This median separation (figure 2 c–f) strongly suggests, therefore, that these segments and presumably the associated musculature form effectively separate blocks. Some additional evidence for this supposition comes from a specimen previously illustrated (see Chen et al. 2003a , fig. 1c; Shu 2003, fig. 3h), where the two sides of the trunk are seen to be clearly displaced. To the best of our knowledge such a feature has never been observed in other soft-bodied chordates from Chengjiang (e.g. Shu et al. 1999a , b ; Shu 2003; see also Zhang & Hou 2004) and seems to be difficult to reconcile with a myotomal construction. Nor do the problems stop there. Consider the anterior-most segments (figure 2 a,b). This has a distinctive triangular shape, again to the best of our knowledge unlike any known myomeral arrangement (e.g. Shu 2003b ; Conway Morris 2006). It has also been pointed out (e.g. Conway Morris 2006) that unlike any known chordate the segments evidently had a cuticular covering (with self-evident wrinkles; see also Mallat & Chen 2003, fig. 10). Striking confirmation of this cuticular composition comes from a specimen (figure 2 a,b) where the four most anterior segments are clearly imbricated and also rotated anti-clockwise; such characteristic would not be expected in any myomere. We do not, therefore, regard the rejection of the myomere hypothesis as ‘tenuous’; at least four lines of evidence (segments that are dorsally transverse not chevron, comprise laterally isolated units, have a cuticular exterior, and are capable of rotation) support it. The role, therefore, of the structure identified as a notochord (Chen et al. 1999; Mallat & Chen 2003) is necessarily problematic, as well as being difficult to reconcile with the extreme curvature of the body (e.g. Smith et al. 2001). This is echoed by Valentine (2004) who in his magisterial overview on the origin of phyla concludes that ‘The presence of a notochord [in yunnanozoans] now seems unlikely’ (p. 417).

(b) The yunnanozoan head

Other arguments against placing the yunnanozoans in the chordates have been rehearsed elsewhere. Nevertheless, it is important to stress that the large number of specimens and their exquisite preservation give some confidence to reconstructions. Thus, the head structure consists of a dark bar (presumed to be cuticular) which is oval to semicircular in dorsal view (Chen et al. 1999, fig. 4a; Mallat & Chen 2003, fig. 6; Shu et al. 2003, 3G–J), but evidently recurved ventrally and supporting a skirt-like structure (Shu et al. 2003, figs. 3A–F). Chen and co-workers see the same structure, but identify it as a massive blood vessel (either anterior branchial (Chen et al. 1999) or mandibular (Mallat & Chen 2003)) that occupies about a fifth of the head. All are agreed, therefore, as to the configuration of this relatively complex structure, but the interpretations are obviously divergent. Nevertheless, in a way that echoes our conclusions as to the non-myomeral nature of the dorsal segments, we are unable to see any feature in this well-defined anterior structure that is similar to any known chordate. So too, all are agreed that the mouth is enclosed, but to refer to ‘upper and lower lips’ presupposes a chordate relationship. Again transmuting a recurved cuticular bar into a specific chordate character (that is blood vessels) is, we suggest, based on prior expectations. In the large collections available to us, we also find no convincing evidence of eyes (a conclusion also reached by both the various visitors to our laboratory in Xi'an, and workers in other institutions). So too, we regard the evidence for nostrils (Mallat & Chen 2003, fig. 7) as inconclusive.

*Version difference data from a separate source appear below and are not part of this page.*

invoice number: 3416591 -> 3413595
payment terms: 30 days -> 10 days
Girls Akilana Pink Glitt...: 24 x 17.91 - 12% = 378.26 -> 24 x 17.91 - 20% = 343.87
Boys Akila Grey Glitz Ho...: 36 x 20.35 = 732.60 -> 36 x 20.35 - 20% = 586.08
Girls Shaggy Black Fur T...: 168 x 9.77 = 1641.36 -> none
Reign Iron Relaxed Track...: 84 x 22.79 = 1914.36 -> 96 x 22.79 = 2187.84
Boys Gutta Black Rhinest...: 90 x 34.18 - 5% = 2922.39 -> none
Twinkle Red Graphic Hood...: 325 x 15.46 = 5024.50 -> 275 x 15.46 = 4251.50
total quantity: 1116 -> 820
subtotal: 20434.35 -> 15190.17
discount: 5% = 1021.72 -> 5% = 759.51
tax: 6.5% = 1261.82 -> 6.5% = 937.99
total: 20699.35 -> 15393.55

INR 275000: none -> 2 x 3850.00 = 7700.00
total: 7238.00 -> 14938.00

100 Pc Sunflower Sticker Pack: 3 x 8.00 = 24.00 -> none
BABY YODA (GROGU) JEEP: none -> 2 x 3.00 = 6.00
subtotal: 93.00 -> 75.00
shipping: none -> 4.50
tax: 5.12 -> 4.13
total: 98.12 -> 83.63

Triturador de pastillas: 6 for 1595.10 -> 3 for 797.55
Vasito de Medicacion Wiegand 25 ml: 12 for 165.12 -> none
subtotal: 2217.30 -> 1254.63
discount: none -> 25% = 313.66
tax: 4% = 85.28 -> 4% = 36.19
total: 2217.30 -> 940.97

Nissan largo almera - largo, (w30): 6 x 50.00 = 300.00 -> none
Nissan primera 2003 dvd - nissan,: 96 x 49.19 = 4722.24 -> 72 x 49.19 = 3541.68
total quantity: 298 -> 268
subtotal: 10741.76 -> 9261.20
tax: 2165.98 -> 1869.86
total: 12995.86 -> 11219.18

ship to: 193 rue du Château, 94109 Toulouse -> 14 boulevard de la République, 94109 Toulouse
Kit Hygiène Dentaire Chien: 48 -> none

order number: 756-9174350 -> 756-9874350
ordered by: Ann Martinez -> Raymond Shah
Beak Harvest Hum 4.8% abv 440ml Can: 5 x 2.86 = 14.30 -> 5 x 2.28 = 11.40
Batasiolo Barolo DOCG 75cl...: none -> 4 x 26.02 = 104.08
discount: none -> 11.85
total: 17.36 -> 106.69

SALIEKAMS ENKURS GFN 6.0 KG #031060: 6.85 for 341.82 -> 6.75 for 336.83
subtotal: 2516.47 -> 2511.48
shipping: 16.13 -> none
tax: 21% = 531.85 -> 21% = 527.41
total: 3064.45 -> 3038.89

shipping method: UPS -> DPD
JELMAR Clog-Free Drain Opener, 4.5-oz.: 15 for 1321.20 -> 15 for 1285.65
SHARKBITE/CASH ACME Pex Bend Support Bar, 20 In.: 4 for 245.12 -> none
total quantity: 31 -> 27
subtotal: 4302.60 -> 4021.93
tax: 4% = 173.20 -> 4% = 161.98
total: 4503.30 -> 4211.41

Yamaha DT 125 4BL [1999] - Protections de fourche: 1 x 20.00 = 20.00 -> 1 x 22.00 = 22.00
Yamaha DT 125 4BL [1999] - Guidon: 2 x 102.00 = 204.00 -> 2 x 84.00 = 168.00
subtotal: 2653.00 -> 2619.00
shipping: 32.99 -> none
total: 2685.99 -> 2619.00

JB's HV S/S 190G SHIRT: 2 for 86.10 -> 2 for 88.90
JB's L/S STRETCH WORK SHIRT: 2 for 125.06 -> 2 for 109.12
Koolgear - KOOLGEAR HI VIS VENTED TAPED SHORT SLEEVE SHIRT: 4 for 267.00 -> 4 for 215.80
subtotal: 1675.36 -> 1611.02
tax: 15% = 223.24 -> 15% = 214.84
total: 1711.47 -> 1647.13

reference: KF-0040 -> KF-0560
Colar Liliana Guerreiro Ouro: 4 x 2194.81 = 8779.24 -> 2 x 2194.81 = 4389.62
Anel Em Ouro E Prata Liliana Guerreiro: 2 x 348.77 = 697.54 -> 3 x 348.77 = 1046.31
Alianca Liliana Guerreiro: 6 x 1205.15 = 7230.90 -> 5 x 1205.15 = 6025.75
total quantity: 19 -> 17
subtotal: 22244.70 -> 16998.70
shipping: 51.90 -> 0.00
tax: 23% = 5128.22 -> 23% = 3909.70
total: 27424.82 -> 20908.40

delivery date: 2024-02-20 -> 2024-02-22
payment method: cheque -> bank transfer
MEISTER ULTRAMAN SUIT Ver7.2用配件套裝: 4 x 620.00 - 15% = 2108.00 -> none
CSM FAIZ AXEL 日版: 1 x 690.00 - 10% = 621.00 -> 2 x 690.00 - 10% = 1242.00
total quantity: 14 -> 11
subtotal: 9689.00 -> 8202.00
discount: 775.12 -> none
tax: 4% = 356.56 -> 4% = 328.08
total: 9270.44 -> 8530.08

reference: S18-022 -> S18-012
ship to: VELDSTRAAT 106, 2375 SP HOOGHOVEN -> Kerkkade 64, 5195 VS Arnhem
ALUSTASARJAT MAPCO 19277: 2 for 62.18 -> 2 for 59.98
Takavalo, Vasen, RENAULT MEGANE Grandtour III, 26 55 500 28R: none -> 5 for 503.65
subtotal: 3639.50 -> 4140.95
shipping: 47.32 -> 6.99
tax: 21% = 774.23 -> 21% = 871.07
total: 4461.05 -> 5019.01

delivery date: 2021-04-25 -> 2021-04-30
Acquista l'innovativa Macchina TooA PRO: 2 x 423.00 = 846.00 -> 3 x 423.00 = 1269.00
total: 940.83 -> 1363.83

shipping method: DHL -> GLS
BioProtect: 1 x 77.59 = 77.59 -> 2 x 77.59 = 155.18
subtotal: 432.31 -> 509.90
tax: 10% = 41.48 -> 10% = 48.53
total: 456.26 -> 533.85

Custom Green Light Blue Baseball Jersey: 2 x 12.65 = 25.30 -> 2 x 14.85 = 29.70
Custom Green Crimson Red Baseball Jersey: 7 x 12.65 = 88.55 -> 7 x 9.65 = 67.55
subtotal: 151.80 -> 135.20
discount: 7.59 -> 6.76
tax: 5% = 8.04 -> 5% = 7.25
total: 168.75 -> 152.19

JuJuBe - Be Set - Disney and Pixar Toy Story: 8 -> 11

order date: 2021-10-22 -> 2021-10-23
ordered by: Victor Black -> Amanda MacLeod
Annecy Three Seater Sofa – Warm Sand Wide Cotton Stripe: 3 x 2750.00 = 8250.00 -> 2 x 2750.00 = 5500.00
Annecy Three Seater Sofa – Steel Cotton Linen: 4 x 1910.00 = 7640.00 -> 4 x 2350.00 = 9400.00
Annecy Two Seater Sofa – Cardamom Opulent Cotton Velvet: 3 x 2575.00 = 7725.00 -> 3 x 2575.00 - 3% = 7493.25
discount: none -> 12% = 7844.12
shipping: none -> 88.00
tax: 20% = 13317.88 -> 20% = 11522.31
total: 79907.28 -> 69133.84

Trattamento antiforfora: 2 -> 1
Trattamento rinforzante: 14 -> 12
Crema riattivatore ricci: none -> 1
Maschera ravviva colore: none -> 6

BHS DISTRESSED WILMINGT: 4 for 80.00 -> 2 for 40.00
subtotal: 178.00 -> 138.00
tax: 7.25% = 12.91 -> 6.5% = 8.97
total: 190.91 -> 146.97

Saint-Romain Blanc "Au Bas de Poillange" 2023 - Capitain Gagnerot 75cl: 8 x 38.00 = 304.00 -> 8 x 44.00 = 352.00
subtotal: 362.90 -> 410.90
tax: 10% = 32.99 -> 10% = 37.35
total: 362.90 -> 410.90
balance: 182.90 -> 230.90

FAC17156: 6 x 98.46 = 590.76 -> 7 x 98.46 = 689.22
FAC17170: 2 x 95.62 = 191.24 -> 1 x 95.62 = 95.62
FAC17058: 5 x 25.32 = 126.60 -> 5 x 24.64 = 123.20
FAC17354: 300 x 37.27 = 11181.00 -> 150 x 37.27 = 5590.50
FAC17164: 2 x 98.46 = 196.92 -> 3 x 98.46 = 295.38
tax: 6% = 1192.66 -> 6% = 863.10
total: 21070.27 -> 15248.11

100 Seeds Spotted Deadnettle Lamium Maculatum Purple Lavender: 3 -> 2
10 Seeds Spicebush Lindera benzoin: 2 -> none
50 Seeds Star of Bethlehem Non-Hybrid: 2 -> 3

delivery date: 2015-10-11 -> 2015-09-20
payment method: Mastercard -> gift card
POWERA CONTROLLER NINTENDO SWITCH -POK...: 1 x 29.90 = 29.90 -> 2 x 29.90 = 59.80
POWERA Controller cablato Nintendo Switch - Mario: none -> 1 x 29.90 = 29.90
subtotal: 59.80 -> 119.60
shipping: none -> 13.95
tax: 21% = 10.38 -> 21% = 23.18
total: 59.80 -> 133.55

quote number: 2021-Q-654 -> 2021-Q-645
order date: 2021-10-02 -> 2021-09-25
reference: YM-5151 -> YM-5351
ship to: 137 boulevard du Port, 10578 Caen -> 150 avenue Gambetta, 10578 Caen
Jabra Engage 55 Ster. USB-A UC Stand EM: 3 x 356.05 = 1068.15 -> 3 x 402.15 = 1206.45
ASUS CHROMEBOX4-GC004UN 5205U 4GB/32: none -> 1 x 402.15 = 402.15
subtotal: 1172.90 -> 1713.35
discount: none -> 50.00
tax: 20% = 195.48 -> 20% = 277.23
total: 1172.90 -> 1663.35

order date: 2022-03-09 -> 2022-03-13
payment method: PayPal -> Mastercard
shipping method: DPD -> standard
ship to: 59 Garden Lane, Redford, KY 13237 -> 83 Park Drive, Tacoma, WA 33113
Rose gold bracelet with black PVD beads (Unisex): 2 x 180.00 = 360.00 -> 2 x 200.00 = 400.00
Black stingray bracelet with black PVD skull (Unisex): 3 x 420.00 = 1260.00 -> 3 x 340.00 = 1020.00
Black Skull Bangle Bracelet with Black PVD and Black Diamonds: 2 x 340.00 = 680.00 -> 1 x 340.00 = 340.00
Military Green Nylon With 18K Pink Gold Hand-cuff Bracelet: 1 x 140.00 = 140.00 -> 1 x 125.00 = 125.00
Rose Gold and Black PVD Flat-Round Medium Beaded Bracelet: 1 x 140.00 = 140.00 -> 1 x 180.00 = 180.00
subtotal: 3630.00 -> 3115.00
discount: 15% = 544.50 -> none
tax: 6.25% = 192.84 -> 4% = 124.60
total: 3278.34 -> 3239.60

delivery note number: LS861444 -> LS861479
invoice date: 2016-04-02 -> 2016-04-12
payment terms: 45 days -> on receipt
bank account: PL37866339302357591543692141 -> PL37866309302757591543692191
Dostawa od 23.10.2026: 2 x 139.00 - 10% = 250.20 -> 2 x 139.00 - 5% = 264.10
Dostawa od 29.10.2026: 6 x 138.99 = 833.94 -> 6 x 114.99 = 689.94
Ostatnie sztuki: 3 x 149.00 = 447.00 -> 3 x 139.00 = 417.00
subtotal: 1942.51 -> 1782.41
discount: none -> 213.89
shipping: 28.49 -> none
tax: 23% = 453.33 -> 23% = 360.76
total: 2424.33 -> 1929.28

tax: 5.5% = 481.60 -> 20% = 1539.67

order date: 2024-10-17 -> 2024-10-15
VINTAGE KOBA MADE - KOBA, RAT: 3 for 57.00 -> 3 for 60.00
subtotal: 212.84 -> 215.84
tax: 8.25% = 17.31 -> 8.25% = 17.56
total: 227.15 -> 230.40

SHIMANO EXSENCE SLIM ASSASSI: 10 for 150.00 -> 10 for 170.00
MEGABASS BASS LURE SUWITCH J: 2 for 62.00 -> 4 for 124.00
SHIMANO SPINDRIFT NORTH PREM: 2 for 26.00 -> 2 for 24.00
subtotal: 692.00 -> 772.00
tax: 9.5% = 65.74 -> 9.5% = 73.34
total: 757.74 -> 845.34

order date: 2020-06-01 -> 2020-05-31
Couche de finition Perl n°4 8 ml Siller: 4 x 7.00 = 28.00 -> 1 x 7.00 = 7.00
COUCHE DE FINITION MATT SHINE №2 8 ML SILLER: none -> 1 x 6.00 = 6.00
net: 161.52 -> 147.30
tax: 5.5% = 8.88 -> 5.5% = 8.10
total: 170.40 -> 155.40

The one point on which all are agreed is the presence of gills, and it is that almost alone that underpins a deuterostome relationship. Mallat & Chen (2003) reconstruct them on a chordate model, but fortunately, the arrangement of the gills can be inferred to some degree of accuracy from the fact that the specimens are typically buried in several discrete levels. Not only does this allow ready distinction between left and right gills, but our evidence indicates that they were external to at least the bulk of the body (which included a relatively capacious pharyngeal cavity), occurring as they do on a distinct layer of sediment (see especially fig. 2G, H in Shu et al. 2003; figure 2 a,b). Accordingly, to label them as branchial bars, etc (Mallat & Chen 2003) seems speculative, as does the proposal that there were associated hearts. In conclusion, while we accept a deuterostome affinity for these curious animals, we propose that the evidence points to a more basal position. One possibility, connected to more effective locomotion, is that the bipartite body plan seen in the vetulicolians was modified so that the transition to a yunnanozoan involved the posterior region ‘advancing’ dorsally over the anterior gill-bearing section. As previously noted some tentative support for this comes from a specimen of Yunnanozoon where the dorsal segments are largely detached from the more ventral unit that extends to the anterior (see figure 2c,d in the electronic supplementary material; see also Shu et al. 1996a , figs. 1h, 2e; Shu et al. 2001b , fig. 6, Shu 2008), suggesting that structurally these two areas were distinct.

4. An overview of the other Chengjiang deuterostomes

Given the phylogenetic importance of the vetulicolians and yunnanozoans, and current controversies surrounding their interpretations, this area must remain the focus of our review. Nevertheless, it is important to stress that the overall diversity of the deuterostomes is impressive. In the electronic supplementary material, we provide an analysis of current data, but here we briefly review four key topics:

  1. The vetulicystids (see figure 2a,b in the electronic supplementary material) are at present interpreted as pre-echinoderms (Shu et al. 2004; Shu 2008). If correct, they would be ancestral to key innovations in the echinoderm body plan, notably the diagnostic calcitic stereom and water-vascular system. So too, the curious asymmetrical arrangement of the vetulicystids finds a counterpart in the pre-radial echinoderms.

  2. The best candidate for a cephalochordate is Cathaymyrus (Shu et al. 1996b ); its interpretation as a crushed specimen of Yunnanozoon (Chen & Li (1997)) seems unlikely.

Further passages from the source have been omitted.